Amorphous LaNiO3 (a-LNO) and crystalline LaNiO3 (c-LNO) films were prepared by spraying an aqueous precursor solution of lanthanum and nickel chlorides on hot (450 °C) fused silica substrates followed by annealing at high temperatures (550–850 °C). Thermal analysis of a dried precursor indicated that a stable oxide phase is formed at 560 °C with no distinct crystallization peak. Scanning electron microscopy (SEM) powered with energy-dispersive X-ray spectroscopy (EDX) of as-sprayed films showed rough surfaces with particulate-like deposits and incomplete pyrolysis chloride composition. No chloride contents were detected in annealed films. X-ray diffraction showed that films annealed at 550 °C and 650 °C were a-LNO and those annealed at 750 °C and 850 °C were c-LNO. The c-LNO phase was indexed as a single-phase perovskite structure with (1 1 0) orientation. SEM/EDX showed that a-LNO films have rough surfaces and c-LNO films have uniform crack-free smooth surfaces.

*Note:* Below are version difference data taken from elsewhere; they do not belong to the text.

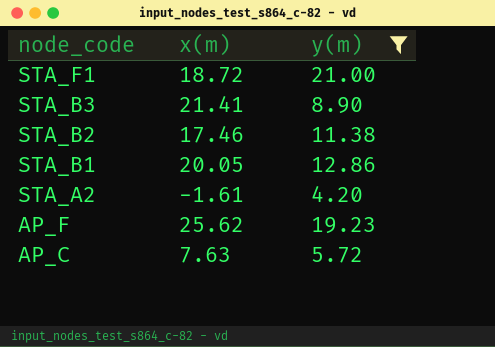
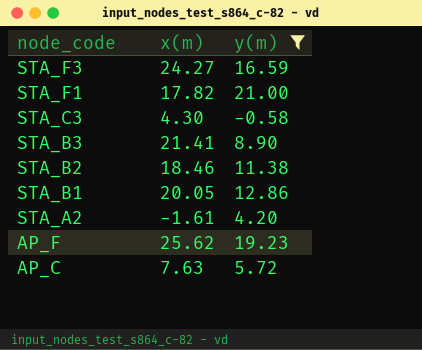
row STA_F3: none -> 24.27 | 16.59
STA_F1 | x(m): 18.72 -> 17.82
row STA_C3: none -> 4.30 | -0.58
STA_B2 | x(m): 17.46 -> 18.46

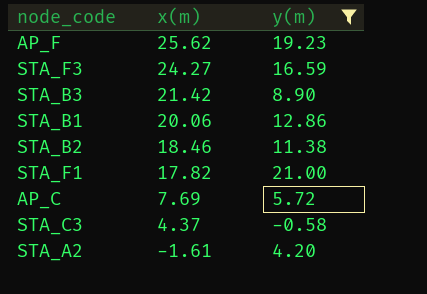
row order: node_code descending -> x(m) descending
STA_B3 | x(m): 21.41 -> 21.42
STA_B1 | x(m): 20.05 -> 20.06
AP_C | x(m): 7.63 -> 7.69
STA_C3 | x(m): 4.30 -> 4.37

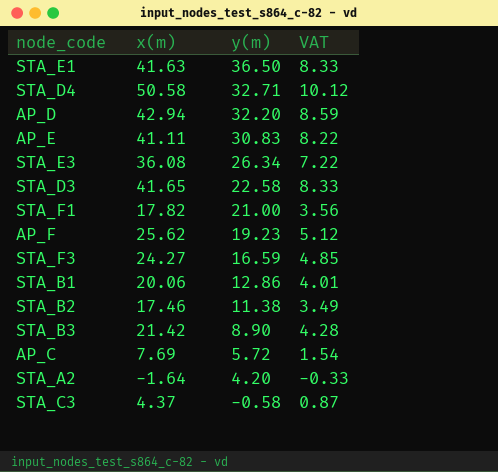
filter: y(m) <= 21.00 -> none
row order: x(m) descending -> y(m) descending
column VAT | formula: none -> [x(m)] * 0.2
STA_B2 | x(m): 18.46 -> 17.46
STA_A2 | x(m): -1.61 -> -1.64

Electrical properties measurements showed that c-LNO films have lower resistivity than a-LNO films and both types of LNO films have semiconductor resistant temperature dependence. The activation energy of electric conduction of a-LNO films was found to be much higher than that of c-LNO films. The optical transmittance and reflectance of the films were studied in the UV–visible–near IR range. The optical constants were obtained by modeling the measured transmission and reflection spectra. Because of the discrepancies in the morphology and in the physical properties of a-LNO and c-LNO films, the best fit modeling of transmission and reflection spectra was obtained by using different theoretical models and different geometrical configurations. While the Drude model accounting for larger carrier density was found to be significant for c-LNO, using the Bruggmann model and a configuration of a rough layer on top of a compact film was found to be significant for a-LNO.